(Detected change data)
"""
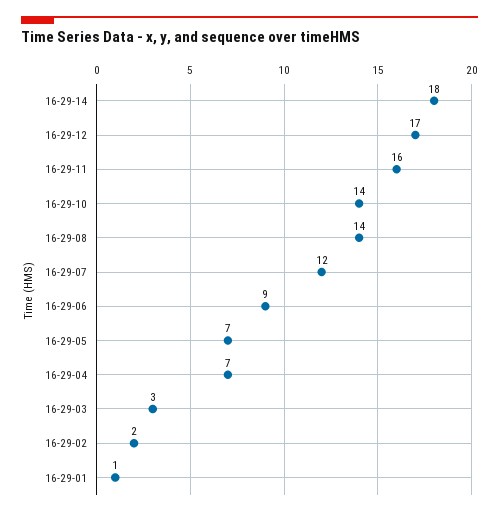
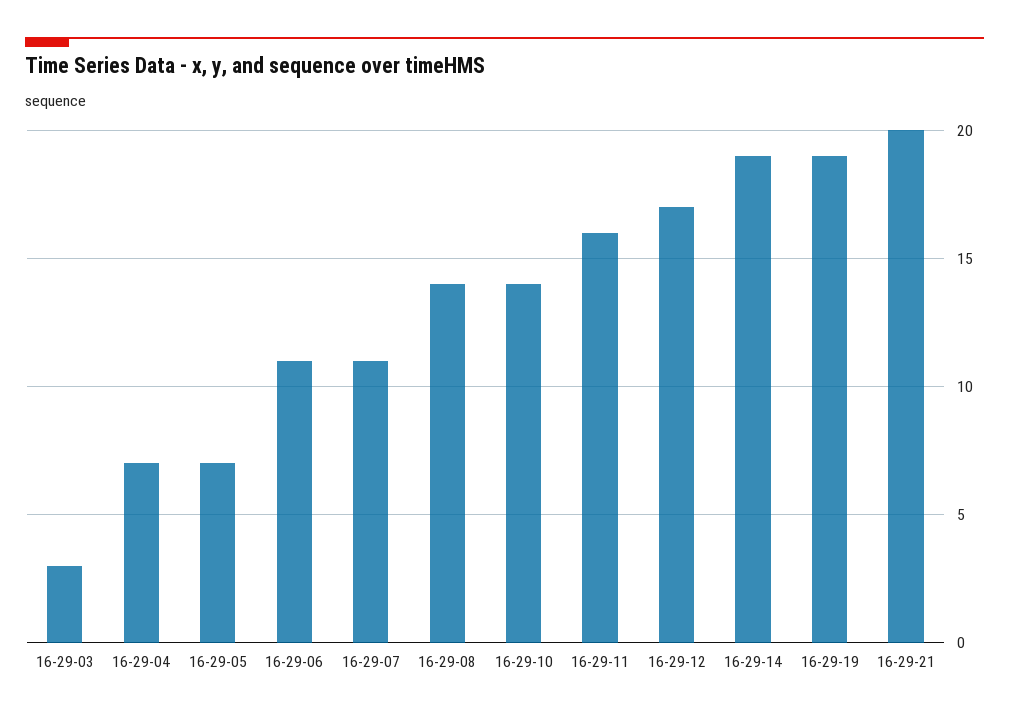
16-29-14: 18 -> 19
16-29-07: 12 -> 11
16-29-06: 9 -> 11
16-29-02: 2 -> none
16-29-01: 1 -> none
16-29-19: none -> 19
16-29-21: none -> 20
"""
"""
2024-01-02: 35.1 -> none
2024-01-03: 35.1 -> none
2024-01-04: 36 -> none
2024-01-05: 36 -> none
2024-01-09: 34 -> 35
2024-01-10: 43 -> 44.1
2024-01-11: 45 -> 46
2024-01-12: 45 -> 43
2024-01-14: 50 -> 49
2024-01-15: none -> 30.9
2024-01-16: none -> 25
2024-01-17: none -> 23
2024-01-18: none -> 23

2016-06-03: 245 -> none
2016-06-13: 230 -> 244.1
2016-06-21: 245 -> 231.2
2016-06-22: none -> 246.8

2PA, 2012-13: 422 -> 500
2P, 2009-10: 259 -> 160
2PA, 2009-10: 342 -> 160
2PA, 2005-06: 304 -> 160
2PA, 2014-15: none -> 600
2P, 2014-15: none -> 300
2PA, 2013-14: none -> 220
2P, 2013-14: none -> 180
"""
After locating the line holding "16-29-14: 18 -> 19" above, output exactly that line and every line after it through the line holding "16-29-21: none -> 20". Include nothing else.

Output of the task
16-29-14: 18 -> 19
16-29-07: 12 -> 11
16-29-06: 9 -> 11
16-29-02: 2 -> none
16-29-01: 1 -> none
16-29-19: none -> 19
16-29-21: none -> 20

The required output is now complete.